I did not know this morning that tomorrow I would be a student again, but today I found myself registering for UC Berkeley's Extension course down the street from where I work at A.C.T. in the heart of San Francisco. Tomorrow at 6:30 p.m., I will be sitting in a computer room learning the finer points of copyediting. And, yes, I am excited.

I have actually really been wanting to learn Spanish so I don't have to read Hispanic / Latino / Mexican / etc. plays in translation. I searched Craigslist for a used Rosetta Stone (Tangent: This was before Mr. Phelps started promoting Rosetta Stone with that stupid "I like to do everything fast" commercial. If the pool at the 1972 Olympic games had been as deep as the pool in China's Cube, and if the swimmers wore the same Speedo LZR Racer suit that they wore this summer, Mark Spitz would still not have been able to win eight medals because there weren't eight medals to be won), but all of the deals sounded sketchy--the kind of sketchy that means that either a) the program wouldn't work properly or b) I would be caught up in some FBI sting operation targeting this guy named Sam:

I have been in the business of selling these for 3 years now. I am aware
that others on craigslist is selling stuff for cheaper but in all
honesty, I can bet those are not authentic. I can sell burned stuff for
even $50 and make more then what I make on authentic stuff but I care
for my customers and don't want them to get in trouble!

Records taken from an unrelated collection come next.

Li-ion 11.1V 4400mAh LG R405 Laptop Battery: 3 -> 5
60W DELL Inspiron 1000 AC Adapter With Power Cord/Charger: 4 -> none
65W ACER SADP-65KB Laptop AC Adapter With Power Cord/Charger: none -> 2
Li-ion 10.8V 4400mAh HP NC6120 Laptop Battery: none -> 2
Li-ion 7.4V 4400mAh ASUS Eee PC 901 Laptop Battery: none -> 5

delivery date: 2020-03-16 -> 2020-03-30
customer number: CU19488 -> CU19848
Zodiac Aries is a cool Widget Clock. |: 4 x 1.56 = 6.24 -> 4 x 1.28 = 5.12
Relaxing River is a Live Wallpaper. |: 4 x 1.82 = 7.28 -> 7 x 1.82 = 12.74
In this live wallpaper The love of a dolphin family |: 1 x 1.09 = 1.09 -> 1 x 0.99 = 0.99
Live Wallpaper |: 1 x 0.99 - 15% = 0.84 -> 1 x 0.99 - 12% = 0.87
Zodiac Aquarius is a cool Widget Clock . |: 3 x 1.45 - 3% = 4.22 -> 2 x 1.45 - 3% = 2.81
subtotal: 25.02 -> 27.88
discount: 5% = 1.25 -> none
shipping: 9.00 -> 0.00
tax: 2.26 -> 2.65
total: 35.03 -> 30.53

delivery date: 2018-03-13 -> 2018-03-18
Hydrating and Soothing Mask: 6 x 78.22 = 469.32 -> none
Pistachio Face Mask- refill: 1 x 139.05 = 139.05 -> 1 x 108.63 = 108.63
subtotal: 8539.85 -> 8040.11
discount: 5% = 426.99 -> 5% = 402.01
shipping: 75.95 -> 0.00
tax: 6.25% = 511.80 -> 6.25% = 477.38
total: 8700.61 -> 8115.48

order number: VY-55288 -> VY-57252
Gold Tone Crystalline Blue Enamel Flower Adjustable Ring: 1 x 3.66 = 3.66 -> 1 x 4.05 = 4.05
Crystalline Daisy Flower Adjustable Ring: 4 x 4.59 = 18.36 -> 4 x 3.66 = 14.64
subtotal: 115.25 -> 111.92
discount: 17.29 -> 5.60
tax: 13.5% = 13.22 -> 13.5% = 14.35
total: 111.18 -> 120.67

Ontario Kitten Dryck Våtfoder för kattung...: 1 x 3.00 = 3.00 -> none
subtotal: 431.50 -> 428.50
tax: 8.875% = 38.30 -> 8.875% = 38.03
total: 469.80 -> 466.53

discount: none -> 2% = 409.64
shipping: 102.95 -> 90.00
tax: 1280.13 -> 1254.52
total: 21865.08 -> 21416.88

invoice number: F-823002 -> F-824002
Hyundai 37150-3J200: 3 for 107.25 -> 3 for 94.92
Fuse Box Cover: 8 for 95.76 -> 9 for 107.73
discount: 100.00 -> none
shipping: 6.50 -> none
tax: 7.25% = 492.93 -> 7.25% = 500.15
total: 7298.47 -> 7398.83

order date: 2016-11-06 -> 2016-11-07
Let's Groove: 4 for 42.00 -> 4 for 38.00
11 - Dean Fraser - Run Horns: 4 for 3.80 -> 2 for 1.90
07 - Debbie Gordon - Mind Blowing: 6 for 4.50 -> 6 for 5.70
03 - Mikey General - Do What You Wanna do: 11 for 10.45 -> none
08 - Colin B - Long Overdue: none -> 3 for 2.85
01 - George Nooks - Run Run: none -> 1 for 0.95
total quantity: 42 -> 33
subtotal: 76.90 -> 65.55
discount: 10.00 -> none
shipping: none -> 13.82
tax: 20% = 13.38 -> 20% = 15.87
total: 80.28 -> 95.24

You have to be very carefull with
non authentic rosetta products as there is a license as a copied one
will work anywhere from 3 days to 6 months as rosetta will then see a
duplicate of the license being used and will blur it as the disk will
then read as disk error and there is a good chance rosetta will issue
you a $1000US fine as I can give you contacts of people who have got
these fines.. the sellers of copied rosetta don't care for the buyers
as they are trying to make a quick buck! If you have any problems with
my rosetta products I promise to give even 10 times your money back!

Please let me know
thanks kindly
Sam

So I didn't buy from Sam. I learned that you can access some verion of Rosetta Stone through the library here, but it won't work on my computer yet. All this is to say that I am in no way opposed to becoming a student again, even a student of Chicago Manuel editing rules.

Monday, September 8, 2008

musings of a sore throat in september

It is an ugly day. San Francisco, realizing it should be autumn now, has covered itself with a wet blanket of fog that, unlike its frequent fog, has lasted throughout the day. I think it too is moody that it doesn't really get autumny here. My boss took last week off, finally having someone she could trust with the office (me!), only to get slightly sick with a soar throat. We both joked (when we spoke the one time I called her so that she could explain to me what a House Board is and what my role should be in acquiring the information for said House Board) that it was just her immune system's way of saying, Yeah, well if you can take a break so can I; I've been holding this ship together with chewing gum and paper clips for two years while you went full speed. So screw you, I'm going to Vegas.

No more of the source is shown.